Votre projet MurMure est l’un des lauréats de l’appel à projets Réinventer Paris 2, qui proposait de réinterpréter plusieurs lieux parisiens. Quel en est le concept ?
Éléonore Givry : Une cinquantaine de sites étaient concernés par cette deuxième édition de Réinventer Paris, dédiée aux sous-sols parisiens. Celui sur lequel notre équipe a travaillé se trouve boulevard de Charonne, dans le XIe arrondissement.
C’est un ancien transformateur électrique, datant de 1929, dont la caractéristique est d’avoir une superstructure en béton armé.
Nous avons proposé d’en faire un cluster des métiers du son, dans lequel professionnels et amateurs bénéficieraient d’équipements et de studios d’enregistrement de très haute qualité.

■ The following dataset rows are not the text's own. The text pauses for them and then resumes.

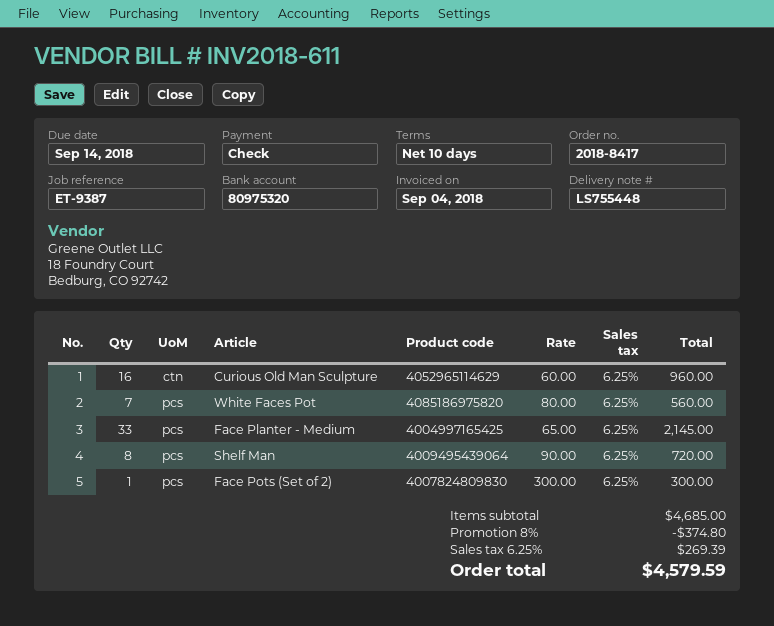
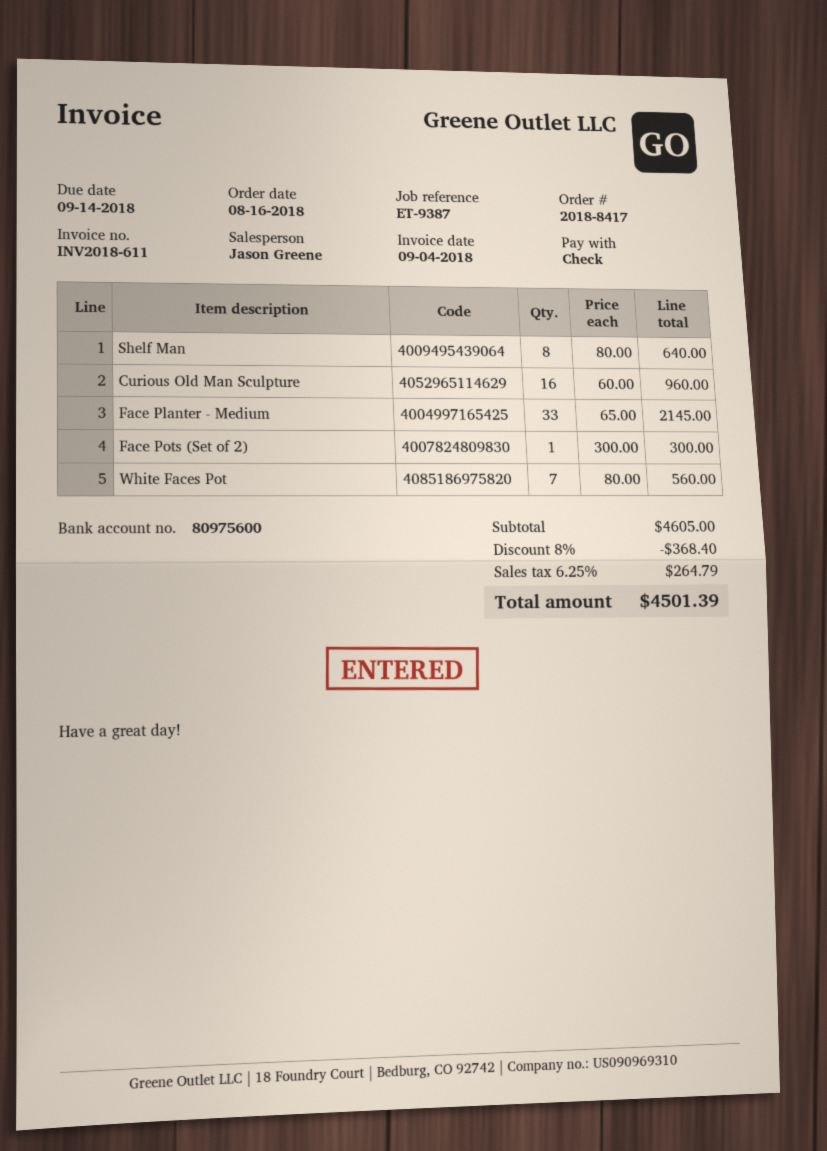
bank account: 80975320 -> 80975600
Shelf Man: 8 x 90.00 = 720.00 -> 8 x 80.00 = 640.00
subtotal: 4685.00 -> 4605.00
discount: 8% = 374.80 -> 8% = 368.40
tax: 6.25% = 269.39 -> 6.25% = 264.79
total: 4579.59 -> 4501.39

MurMure fait partie des cinq projets remarquables de Réinventer Paris 2, ce dont nous sommes très fiers.
Comment se présentait le bâtiment originel ?
E. G. : Ce bâtiment est l’un des premiers à avoir été construits en béton armé à Paris. Nous sommes face à une véritable cathédrale de béton, avec des volumes imposants.

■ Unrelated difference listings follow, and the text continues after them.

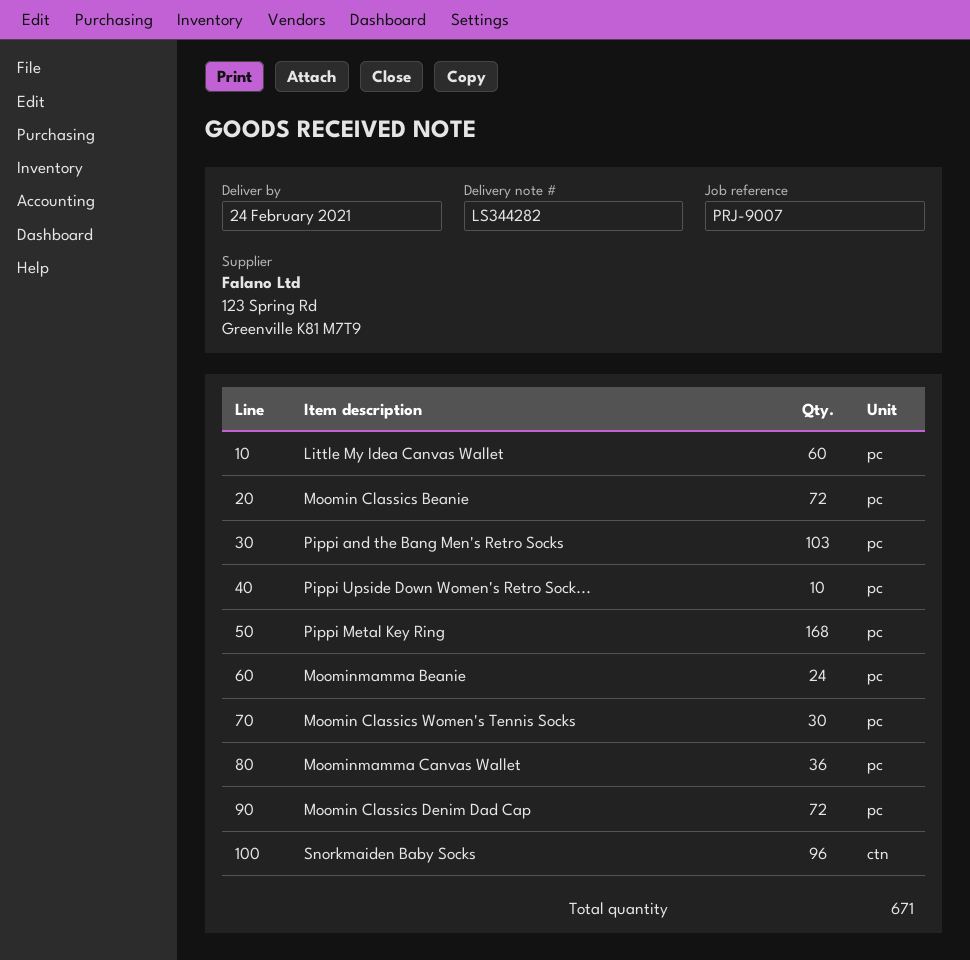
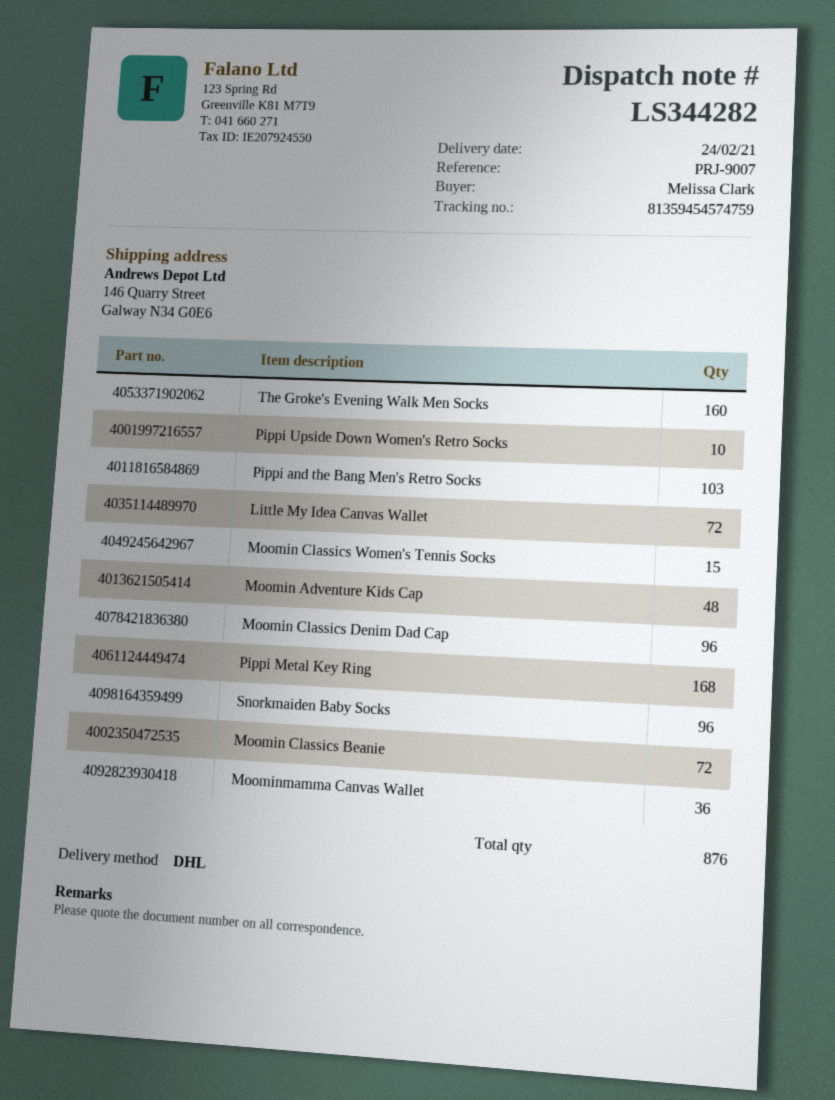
Little My Idea Canvas Wallet: 60 -> 72
Moominmamma Beanie: 24 -> none
Moomin Classics Women's Tennis Socks: 30 -> 15
Moomin Classics Denim Dad Cap: 72 -> 96
The Groke's Evening Walk Men Socks: none -> 160
Moomin Adventure Kids Cap: none -> 48
total quantity: 671 -> 876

Il y avait, à l’arrière, de très hauts niveaux sous plafond, où était transformée l’électricité destinée à l’est parisien. Cela faisait plus de dix ans qu’il n’était pas occupé.
Quelle a été votre approche par rapport à cette « cathédrale de béton » ?
E. G. : Nous avons pris le parti de travailler les fondamentaux de l’architecture, que sont l’espace, la matière et la lumière, en touchant le moins possible à l’existant.
Ce bâtiment en béton armé a encapsulé de grandes quantités de carbone, et il était impensable de ne pas faire avec, compte tenu des enjeux actuels liés à la transition écologique. D’autant plus que le bâtiment est de très bonne facture.
« Nous avons pris le parti de toucher le moins possible à l’existant. Ce bâtiment en béton armé a encapsulé de grandes quantités de carbone, et il était impensable de ne pas faire avec, compte tenu des enjeux actuels liés à la transition écologique. »
Éléonore Givry
Vous n’avez pas eu à renforcer la superstructure en béton ?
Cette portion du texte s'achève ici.